May’s growth figures represent the 13th straight month that year-over-year growth has decreased since the peak of 5.4 percent in April 2016. The last time year-over-year numbers were this low was in April 2011. According to the report, “Driving the rent deceleration is the increase in supply nationally combined with issues that vary by market, such as slowing demand or affordability.“
Yardi Matrix’s analysts wrote that 36,000 units are expected to come on the market in 2017 in addition to the 281,000 new units introduced in 2016. The discrepancy between higher-end Lifestyle units and workforce-driven Renter-by-Necessity units is a sign that new supply is not meeting the demand of most renters. On a year-over-year basis, Lifestyle rents have not increased or decreased, while growth for Renter-by-Necessity has increased by a moderate 2.6 percent.
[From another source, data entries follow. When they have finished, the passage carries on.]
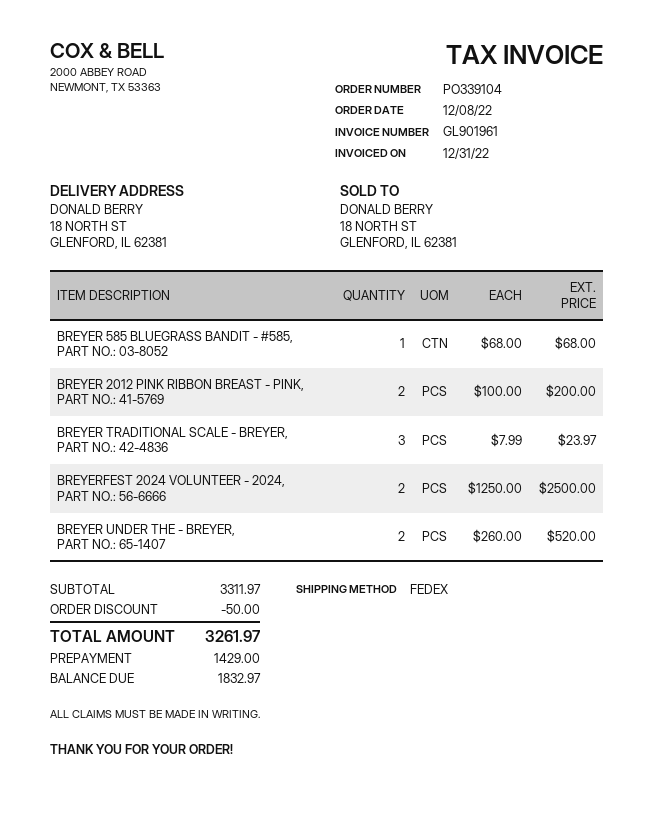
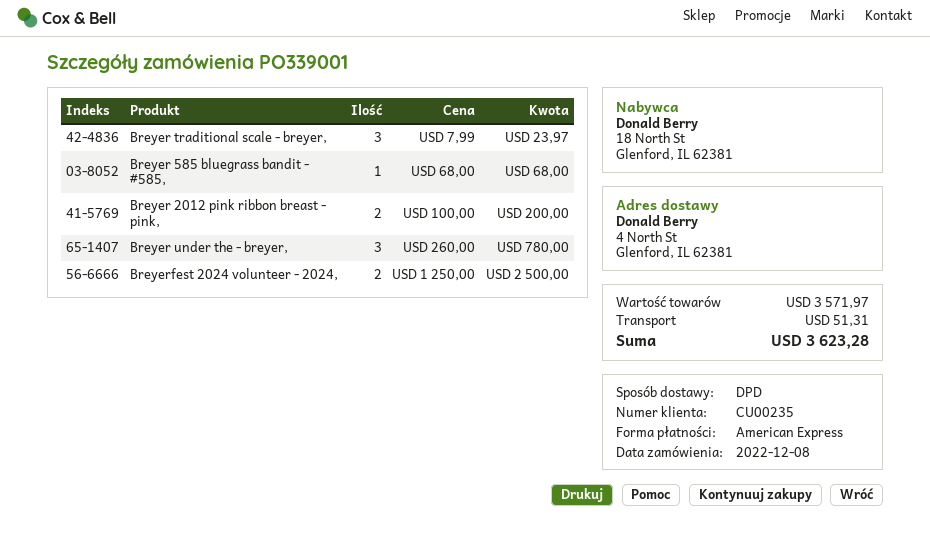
order number: PO339104 -> PO339001
shipping method: FedEx -> DPD
ship to: 18 NORTH ST, GLENFORD, IL 62381 -> 4 North St, Glenford, IL 62381
BREYER UNDER THE - BREYER,: 2 x 260.00 = 520.00 -> 3 x 260.00 = 780.00
subtotal: 3311.97 -> 3571.97
discount: 50.00 -> none
shipping: none -> 51.31
total: 3261.97 -> 3623.28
While the usual suspects—Sacramento, the Inland Empire and Los Angeles—continue to be unphased by the deceleration with growth rates of 7.3 percent, 4.2 percent and 3.9 percent respectively, rent increases are held back by new construction in other high-growth metros. Such areas include Orlando, with a growth rate of 2.8 percent; Phoenix, at 2.3 percent; Atlanta, with 2.2 percent; and Dallas at 1.8 percent. The report states that demand remains healthy in these areas, but new supply is hindering the possibility for rent growth.
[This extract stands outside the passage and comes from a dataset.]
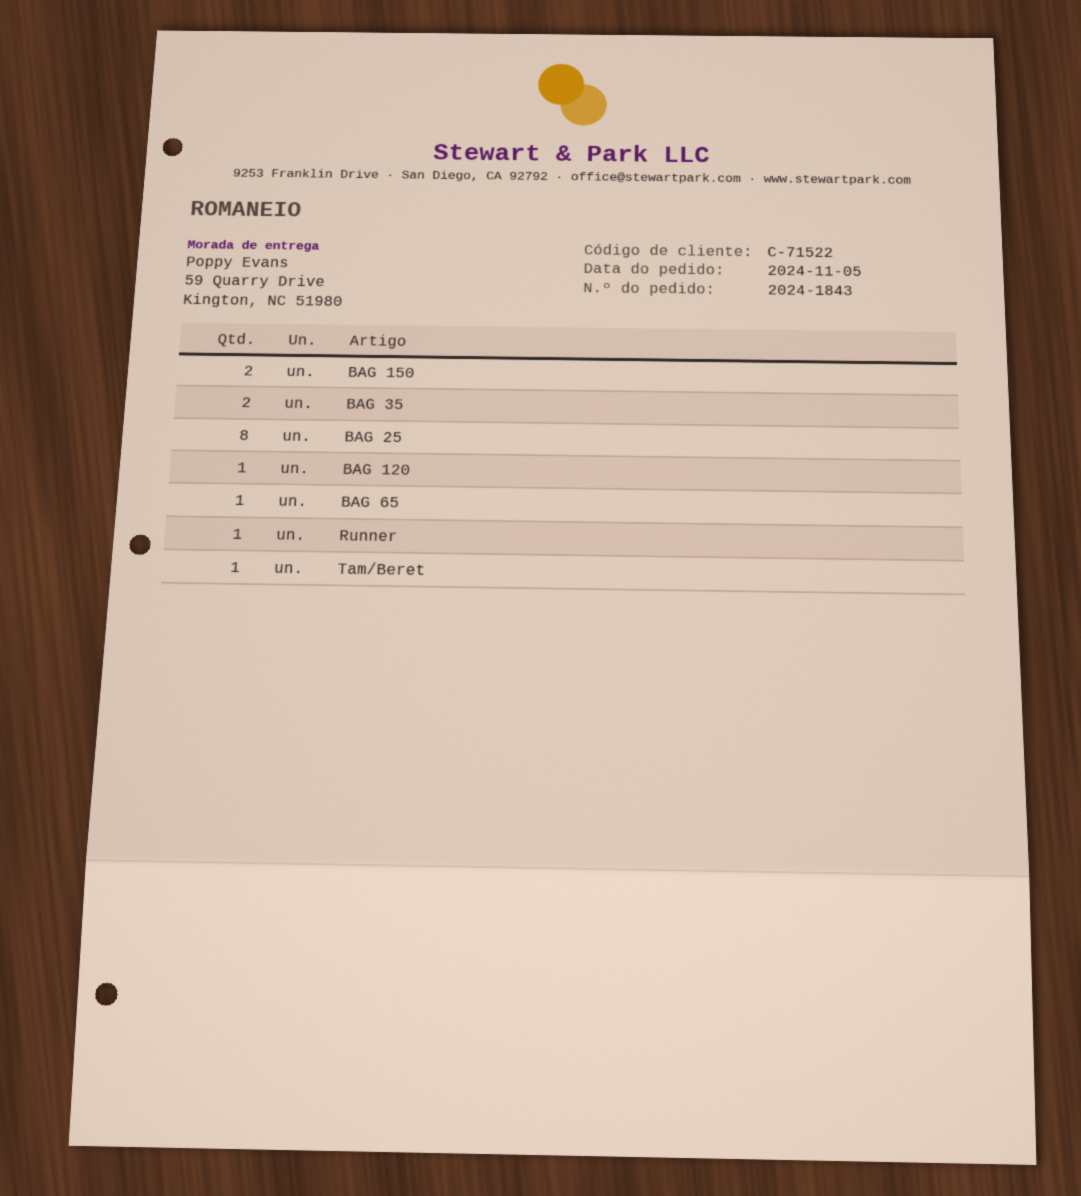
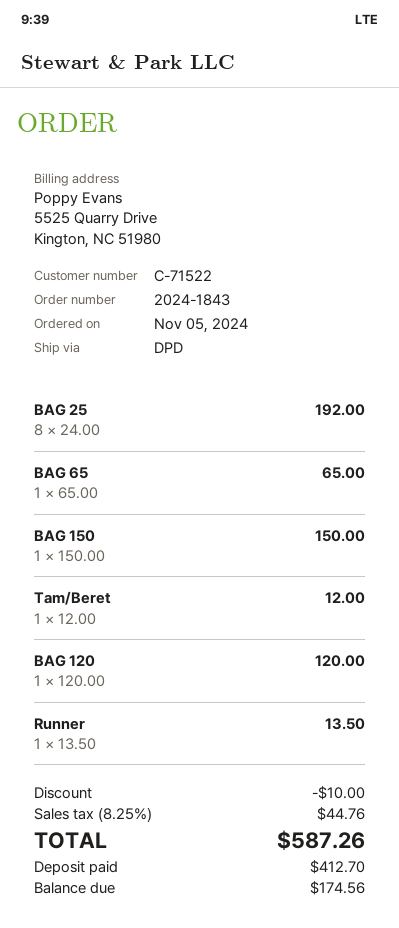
BAG 150: 2 -> 1
BAG 35: 2 -> none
The report called the slowdown “not unexpected,” as Yardi Matrix has continually predicted moderation as a product of recent oversized increases. When it comes to predicting how low growth will stoop and how long it will remain there, the report posits that it will depend on how long oversupply remains a concern and how well the economy will perform. “We anticipate that supply will peak this year,” wrote the analysts, “although it will remain relatively robust in 2018 and 2019.”